Here's a step-by-step guide to create a PyTorch custom dataset to train a model using two groups of images: moire present and clean. The images are stored in the same folder, with filenames for moiré images ending in _moire.jpg and their clean counterparts ending in _gt.jpg. The images have a resolution of 4032x3024. The guide will also include GPU support for training.

1. Importing Required Libraries
You need to start by importing the necessary libraries for data processing, model creation, and GPU handling.

In [17]:
import os
import torch
from torch.utils.data import Dataset, DataLoader
from PIL import Image
from torchvision import transforms
import torch.optim as optim
import torch.nn as nn
from tqdm import tqdm  # Optional, for progress bars
import matplotlib.pyplot as plt


2. Creating the Custom Dataset Class
We will create a custom dataset class that loads the images and assigns labels.

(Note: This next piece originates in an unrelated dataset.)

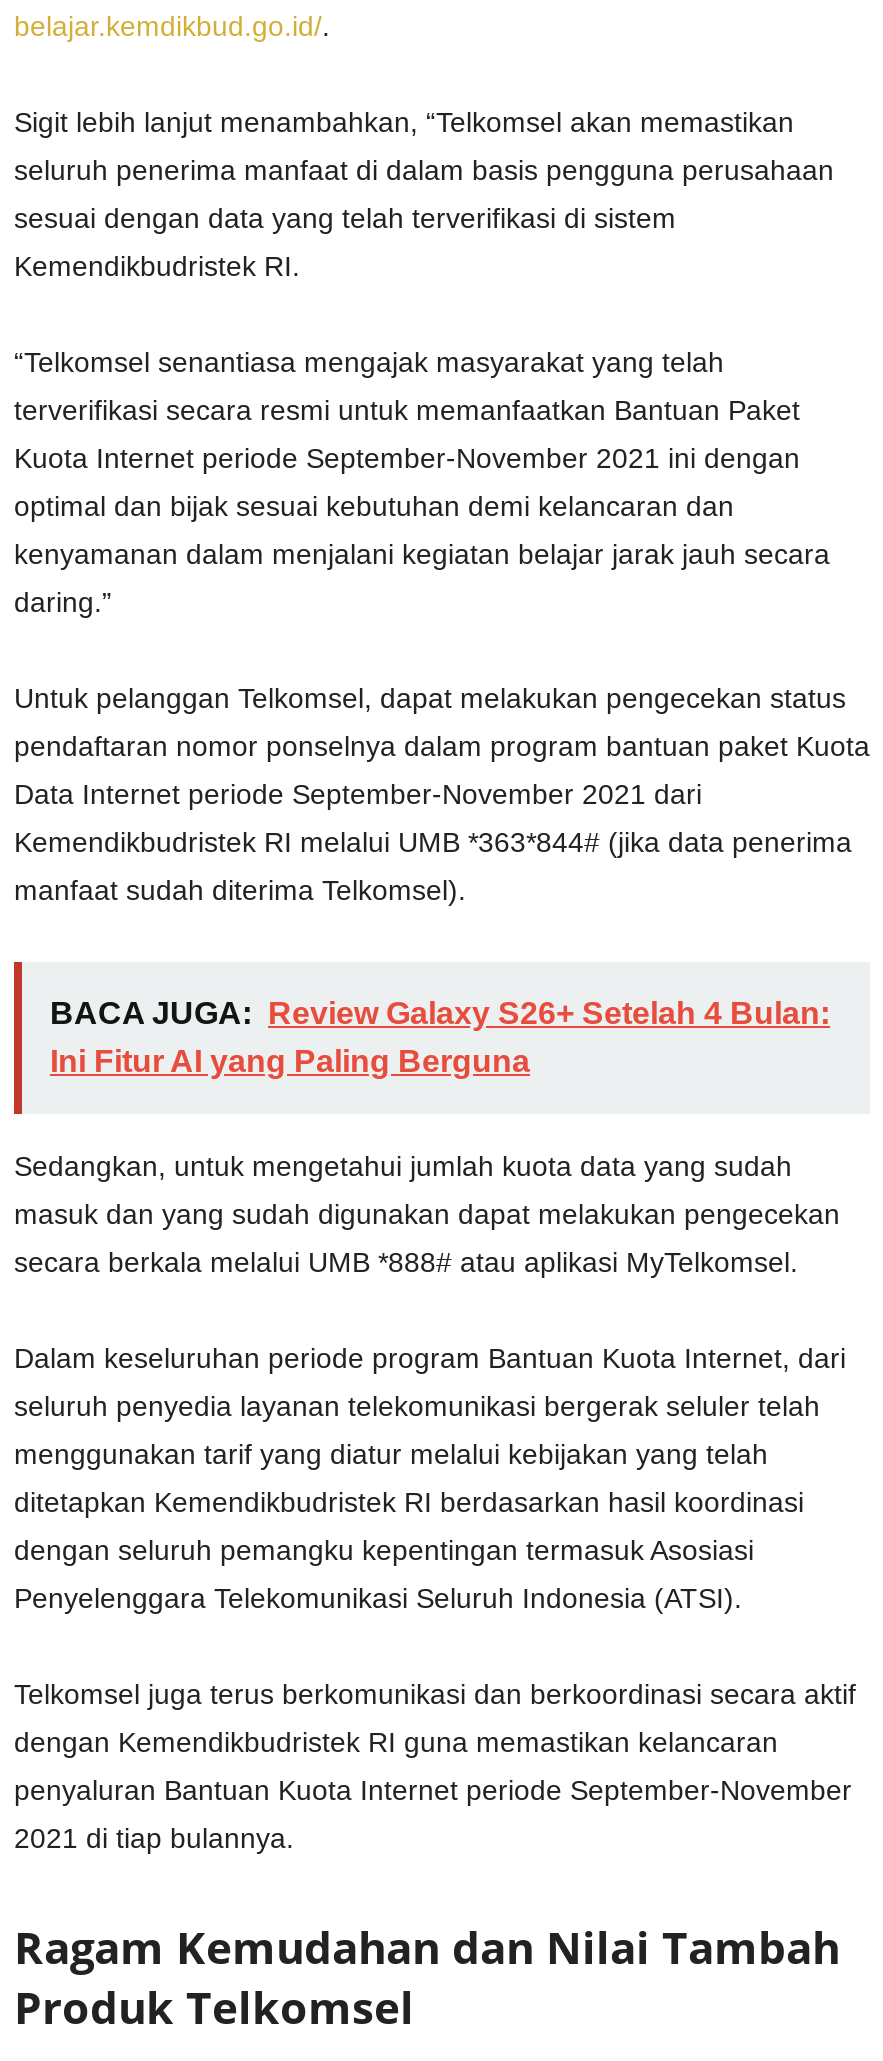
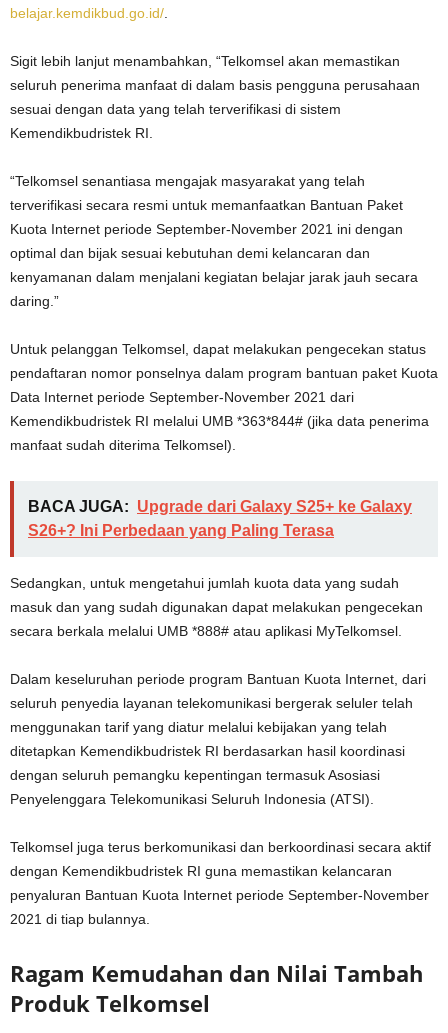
- BACA JUGA: Review Galaxy S26+ Setelah 4 Bulan:
+ BACA JUGA: Upgrade dari Galaxy S25+ ke Galaxy

- Ini Fitur AI yang Paling Berguna
+ S26+? Ini Perbedaan yang Paling Terasa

In this case:

Images with '_moire.jpg' will be assigned label 1 (moire present).
Images with '_gt.jpg' will be assigned label 0 (clean).

In [24]:
class MoireCleanDataset(Dataset):
    def __init__(self, root_dir, transform=None):
        """
        Args:
            root_dir (str): Directory containing all the images.
            transform (callable, optional): Optional transform to be applied on a sample.
        """
        self.root_dir = root_dir
        self.transform = transform

        # List all images in the directory
        self.images = [f for f in os.listdir(root_dir) if f.endswith('.jpg')]
        
    def __len__(self):
        return len(self.images)

    def __getitem__(self, idx):
        img_name = self.images[idx]
        img_path = os.path.join(self.root_dir, img_name)

        # Open the image
        img = Image.open(img_path)

        # Label: 1 for moire images (those with '_moire' in the filename), 0 for clean images
        if '_moire' in img_name:
            label = 1  # Moire image
        else:
            label = 0  # Clean image

        # Apply transformations if provided
        if self.transform:
            img = self.transform(img)

        return img, label


Explanation:

root_dir: The folder where your images are stored.
images: A list of filenames ending with _moire.jpg.
The getitem function returns the pair of images: the moire image and its corresponding clean version, along with the label.

3. Transformations
In order to preprocess the images, you can apply transformations such as resizing, normalization, and conversion to tensors.

In [25]:
transform = transforms.Compose([
    transforms.Resize((256, 256)),  # Resize images to 256x256 (you can change this)
    transforms.ToTensor(),          # Convert images to PyTorch tensors
    transforms.Normalize(mean=[0.5, 0.5, 0.5], std=[0.5, 0.5, 0.5])  # Normalize images
])

The Resize((256, 256)) ensures that the images are resized to a manageable size. You can change this to the resolution you prefer. If you need to work with the original size of 4032x3024, you can adjust the Resize() transform accordingly.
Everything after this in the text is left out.